#### Task data:
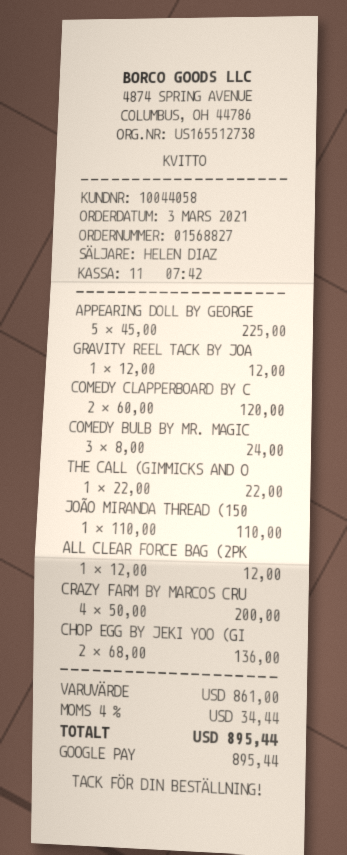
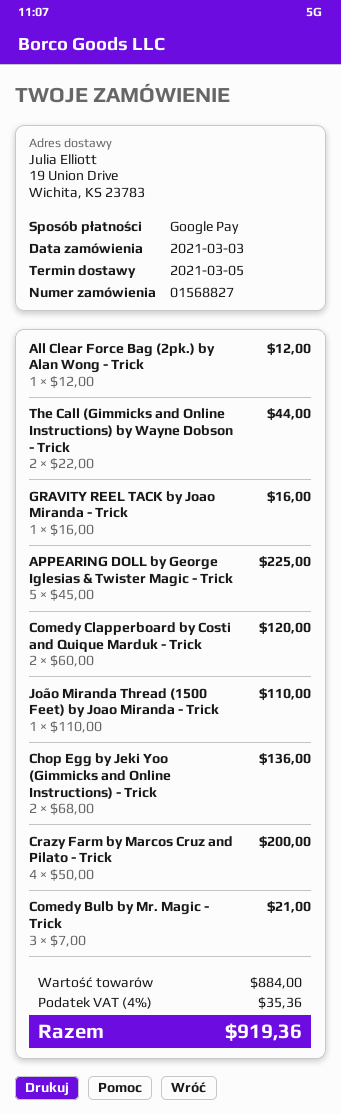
GRAVITY REEL TACK BY JOA: 1 x 12.00 = 12.00 -> 1 x 16.00 = 16.00
COMEDY BULB BY MR. MAGIC: 3 x 8.00 = 24.00 -> 3 x 7.00 = 21.00
THE CALL (GIMMICKS AND O: 1 x 22.00 = 22.00 -> 2 x 22.00 = 44.00
subtotal: 861.00 -> 884.00
tax: 4% = 34.44 -> 4% = 35.36
total: 895.44 -> 919.36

#### Prompt:
Print every line of the listing exactly, please, and leave the images out.

#### Response area:
GRAVITY REEL TACK BY JOA: 1 x 12.00 = 12.00 -> 1 x 16.00 = 16.00
COMEDY BULB BY MR. MAGIC: 3 x 8.00 = 24.00 -> 3 x 7.00 = 21.00
THE CALL (GIMMICKS AND O: 1 x 22.00 = 22.00 -> 2 x 22.00 = 44.00
subtotal: 861.00 -> 884.00
tax: 4% = 34.44 -> 4% = 35.36
total: 895.44 -> 919.36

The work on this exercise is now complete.